All that and we still have four possible teams to choose from: the Patriots, the Jaguars, the Steelers, and the Saints. At this point you’re welcome to stop reading and flip a coin a couple of times and pick your winner, it will probably be just as accurate a prediction as what I’m about to do.
To win the Super Bowl means you are the best of the best. The team that wins is the best team in the National Football League, they were dominant, they crushed the competition. Right? Not so much. In fact, it seems to be more of an award of mediocrity. Of the last 20 Super Bowl Champions, 10 teams had offenses ranking at 15th or worse in the league, and 7 teams had defenses ranking at 11th or worse. So, maybe there is a slight truth to the whole “defense wins championships” thing, but look; most of these teams are mediocre by statistical standards. Only one team has ranked inside the top 5 in passing, rushing, and total offense. That team happened to be “The Greatest Show on Turf” St. Louis Rams. They ranked 1st in passing, 5th in rushing, and 1st in total offense. But 1 in 20 Super Bowl Champions to have all 3 offensive categories in the top 5 in the league, I think you’re better off being mediocre. This year the Saints rank 5th in passing, 5th in rushing, and 2nd in total offense. Look Sean, your team is too good to be true, try a little less next year.

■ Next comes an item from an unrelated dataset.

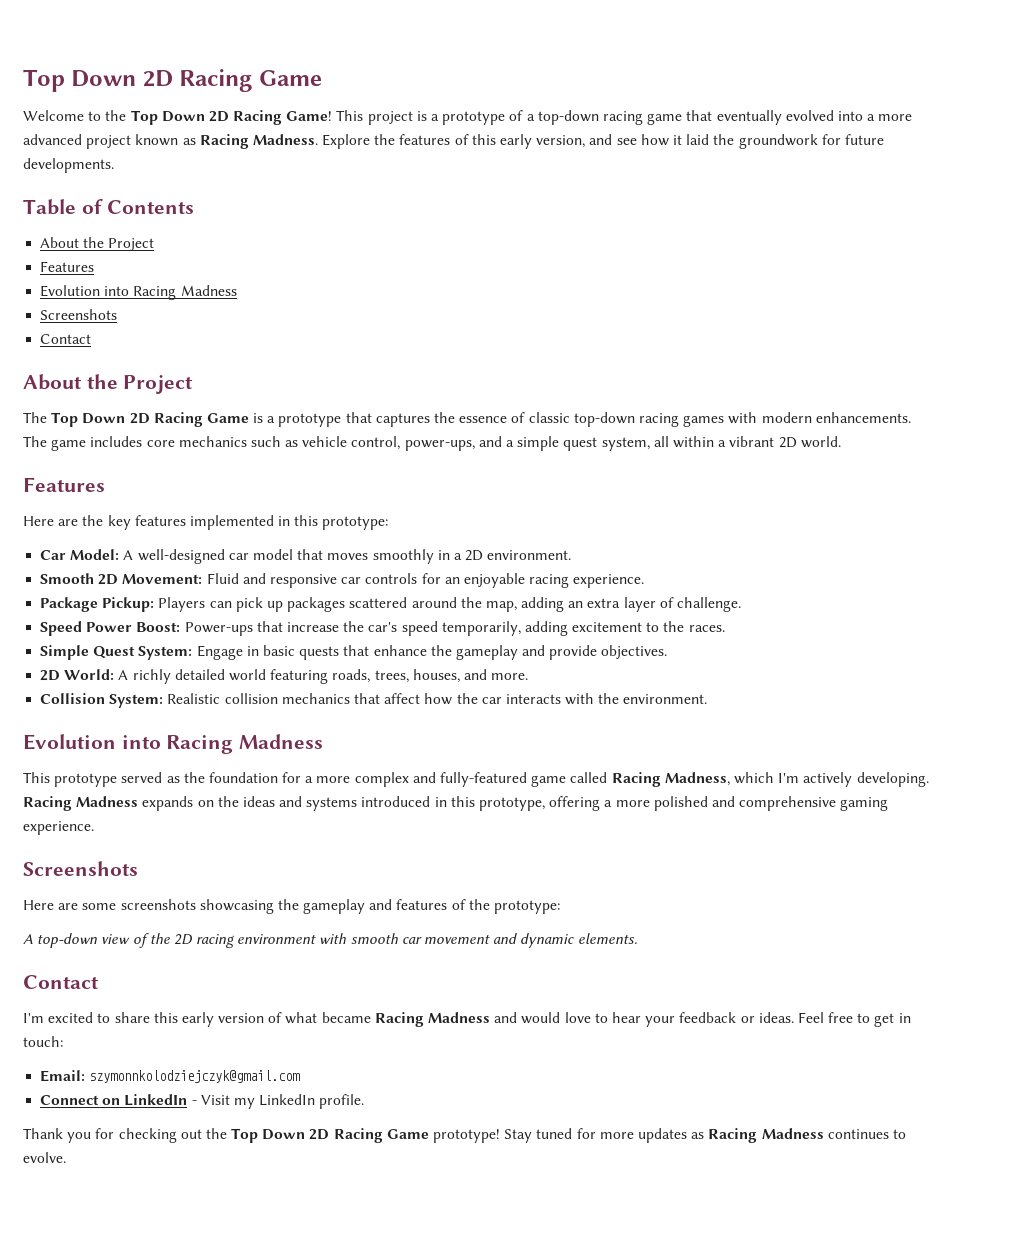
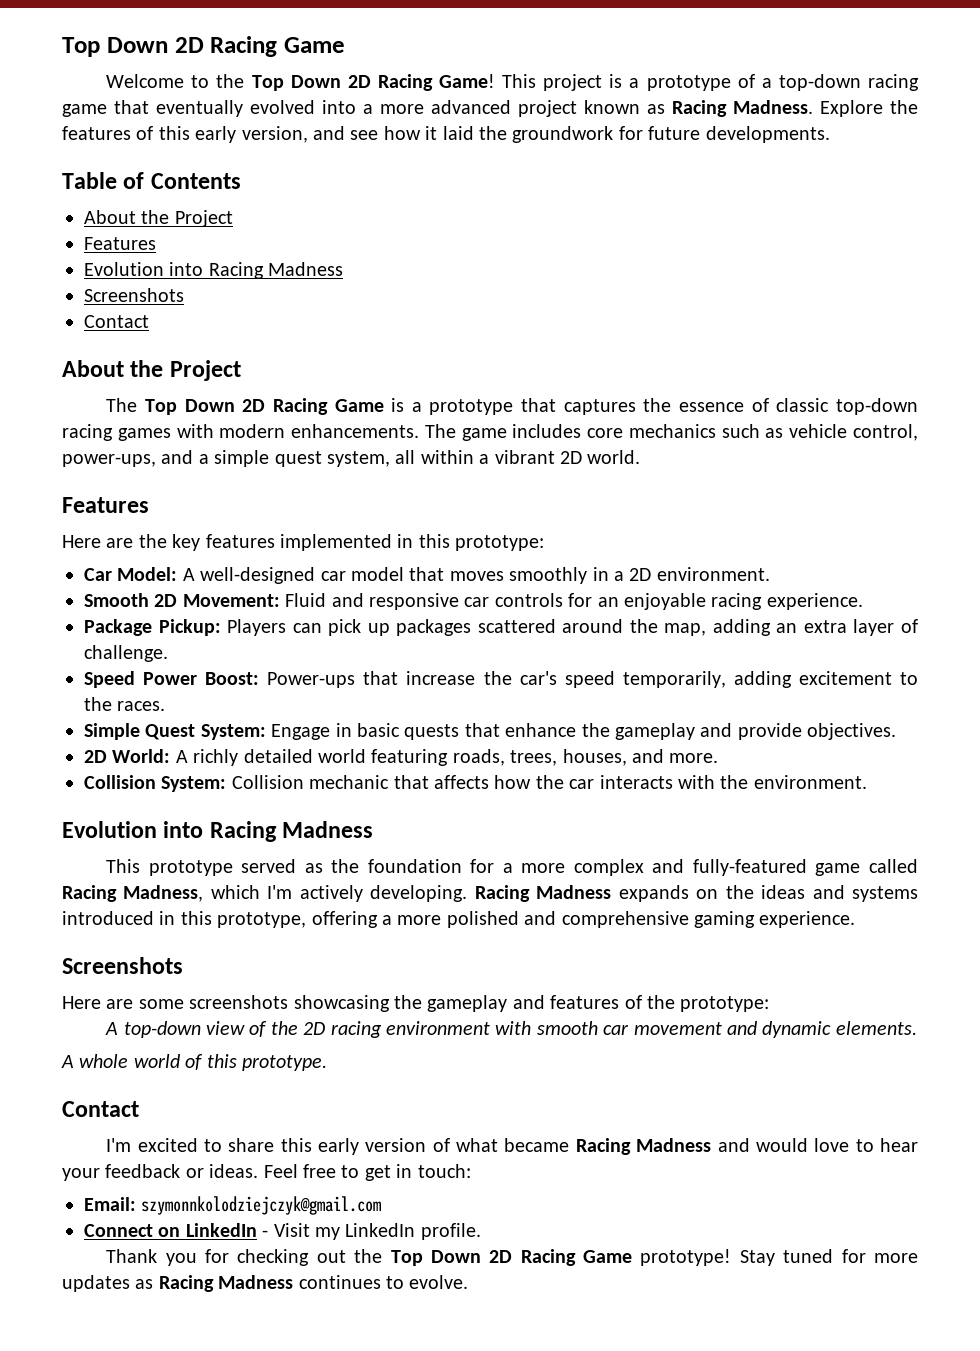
- Collision System: Realistic collision mechanics that affect how the car interacts with the environment.
+ Collision System: Collision mechanic that affects how the car interacts with the environment.
+ A whole world of this prototype.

Now, getting back to the importance of the quarterback. To be a productive quarterback you need to make decisions on the fly, elude oncoming pass rushers, and deliver passes on time and accurately. There are numerous other important attributes that would only further the point that: to perform as a productive quarterback you need to have experience, but also a young, sharp mind. In the last 20 Super Bowls, only 1 quarterback has come away victorious under the age of 24, and none over the age of 39. Don’t get me wrong Tom, 40 looks great on you, but it might be time to hang out with Gisele a little more. The Patriots won’t get it done this year, but don’t feel bad for Tom Brady, he’ll be just fine.
At this point, we are scraping the bottom of the barrel for answers. The Steelers or the Jaguars? I don’t think I would have been thinking about either of those teams at the start of the season, but that’s what I’m stuck with, so here we go.
In many sports, home field advantage is critical. Teams are more comfortable when they are at home, and they tend to perform better and in turn, win more. The Super Bowl is an interesting animal when it comes to home field advantage. The site for the Super Bowl is picked long before the season begins, and no one has any clue as to which teams will be playing come the end of the season. In the past 20 Super Bowls the winning team has never had the honor of playing in their home stadium. What’s even more shocking is that only 5 of the 20 victorious teams have traveled fewer than 900 miles to get to the Super Bowl Stadium. This year the Pittsburgh Steelers are 876 miles from the U.S. Bank Stadium in Minneapolis, Minnesota. For me, that’s a little too close for comfort. Don’t worry though; you’re looking better with Miami in 2020 and Los Angeles in 2021.
If it wasn’t obvious before, it is now. The Jacksonville Jaguars are going to win the 2018 Super Bowl. So party it up Jags Nation, and congrats on your first Super Bowl.